* _WORK TO BE COMPLETED_
A verbatim reproduction of all the entries is needed.

(Saved entries)

—————

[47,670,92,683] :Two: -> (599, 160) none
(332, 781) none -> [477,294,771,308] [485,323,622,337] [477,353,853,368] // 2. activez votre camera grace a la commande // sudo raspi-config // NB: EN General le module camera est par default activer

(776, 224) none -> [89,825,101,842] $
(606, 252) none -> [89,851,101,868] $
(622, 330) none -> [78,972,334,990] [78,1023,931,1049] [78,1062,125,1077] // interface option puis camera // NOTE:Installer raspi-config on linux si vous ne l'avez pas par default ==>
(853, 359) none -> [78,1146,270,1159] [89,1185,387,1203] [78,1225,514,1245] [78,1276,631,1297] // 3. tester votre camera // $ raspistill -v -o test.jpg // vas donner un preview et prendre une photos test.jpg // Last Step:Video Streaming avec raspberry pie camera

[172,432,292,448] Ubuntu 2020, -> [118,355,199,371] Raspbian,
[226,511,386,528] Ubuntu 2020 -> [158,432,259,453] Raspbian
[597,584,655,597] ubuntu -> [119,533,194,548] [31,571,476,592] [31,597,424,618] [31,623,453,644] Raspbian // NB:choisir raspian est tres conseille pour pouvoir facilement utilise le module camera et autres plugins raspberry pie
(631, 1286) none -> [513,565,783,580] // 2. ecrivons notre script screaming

—————

* _RESPONSE FOR THIS EXERCISE_
[47,670,92,683] :Two: -> (599, 160) none
(332, 781) none -> [477,294,771,308] [485,323,622,337] [477,353,853,368] // 2. activez votre camera grace a la commande // sudo raspi-config // NB: EN General le module camera est par default activer

(776, 224) none -> [89,825,101,842] $
(606, 252) none -> [89,851,101,868] $
(622, 330) none -> [78,972,334,990] [78,1023,931,1049] [78,1062,125,1077] // interface option puis camera // NOTE:Installer raspi-config on linux si vous ne l'avez pas par default ==>
(853, 359) none -> [78,1146,270,1159] [89,1185,387,1203] [78,1225,514,1245] [78,1276,631,1297] // 3. tester votre camera // $ raspistill -v -o test.jpg // vas donner un preview et prendre une photos test.jpg // Last Step:Video Streaming avec raspberry pie camera

[172,432,292,448] Ubuntu 2020, -> [118,355,199,371] Raspbian,
[226,511,386,528] Ubuntu 2020 -> [158,432,259,453] Raspbian
[597,584,655,597] ubuntu -> [119,533,194,548] [31,571,476,592] [31,597,424,618] [31,623,453,644] Raspbian // NB:choisir raspian est tres conseille pour pouvoir facilement utilise le module camera et autres plugins raspberry pie
(631, 1286) none -> [513,565,783,580] // 2. ecrivons notre script screaming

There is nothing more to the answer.